'''

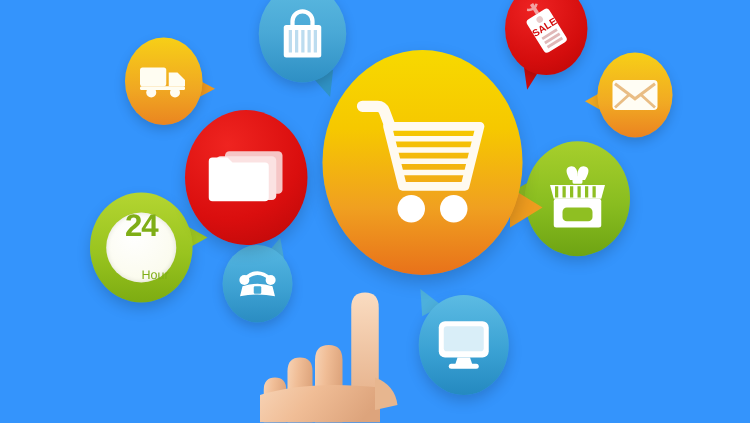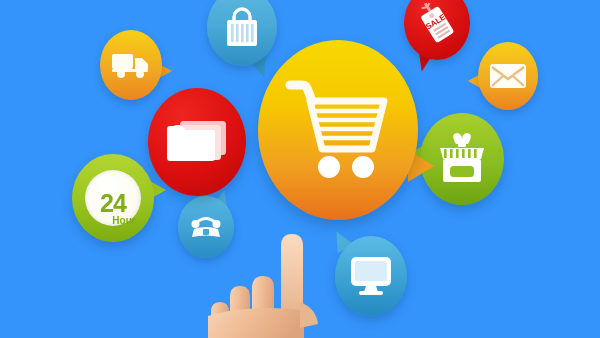--- a/index.html
+++ b/index.html
@@ -103,25 +103,25 @@
     box-shadow:0 5px 11px rgba(0,0,0,.17);z-index:14;
   }
   #hour-tail{
     left:148px;top:180px;
     border-top:10px solid transparent;border-bottom:10px solid transparent;
     border-left:18px solid #a1ca24;z-index:13;
   }
   #hour-disc{
     width:56px;height:56px;border-radius:50%;
     background:radial-gradient(circle at 40% 32%,#ffffff 0%,#fbfbee 70%,#eef0d8 100%);
-    display:flex;flex-direction:column;align-items:center;justify-content:flex-end;
+    display:flex;flex-direction:column;align-items:center;justify-content:space-between;
     box-shadow:inset 0 0 4px rgba(0,0,0,.12);
   }
   #hour-num{font-size:25px;font-weight:bold;line-height:.92;color:#7fae16;letter-spacing:-1px;}
-  #hour-word{font-size:10px;font-weight:bold;line-height:1;color:#7fae16;margin-top:1px;margin-left:22px;}
+  #hour-word{font-size:10px;font-weight:normal;line-height:1;color:#7fae16;margin-top:1px;margin-left:22px;}
 
   
   #phone-bubble{
     left:178px;top:196px;width:56px;height:62px;
     background:linear-gradient(to bottom,#56b7e2 0%,#3ea2d3 55%,#2a8cc2 100%);
     box-shadow:0 4px 9px rgba(0,0,0,.17);z-index:14;
   }
   #phone-tail{
     left:214px;top:190px;
     border-left:8px solid transparent;border-right:8px solid transparent;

'''

- WHAT THIS TASK INVOLVES:
Each line above should be set down exactly as written, with pictures excluded.

- ANSWER SPACE:
--- a/index.html
+++ b/index.html
@@ -103,25 +103,25 @@
     box-shadow:0 5px 11px rgba(0,0,0,.17);z-index:14;
   }
   #hour-tail{
     left:148px;top:180px;
     border-top:10px solid transparent;border-bottom:10px solid transparent;
     border-left:18px solid #a1ca24;z-index:13;
   }
   #hour-disc{
     width:56px;height:56px;border-radius:50%;
     background:radial-gradient(circle at 40% 32%,#ffffff 0%,#fbfbee 70%,#eef0d8 100%);
-    display:flex;flex-direction:column;align-items:center;justify-content:flex-end;
+    display:flex;flex-direction:column;align-items:center;justify-content:space-between;
     box-shadow:inset 0 0 4px rgba(0,0,0,.12);
   }
   #hour-num{font-size:25px;font-weight:bold;line-height:.92;color:#7fae16;letter-spacing:-1px;}
-  #hour-word{font-size:10px;font-weight:bold;line-height:1;color:#7fae16;margin-top:1px;margin-left:22px;}
+  #hour-word{font-size:10px;font-weight:normal;line-height:1;color:#7fae16;margin-top:1px;margin-left:22px;}
 
   
   #phone-bubble{
     left:178px;top:196px;width:56px;height:62px;
     background:linear-gradient(to bottom,#56b7e2 0%,#3ea2d3 55%,#2a8cc2 100%);
     box-shadow:0 4px 9px rgba(0,0,0,.17);z-index:14;
   }
   #phone-tail{
     left:214px;top:190px;
     border-left:8px solid transparent;border-right:8px solid transparent;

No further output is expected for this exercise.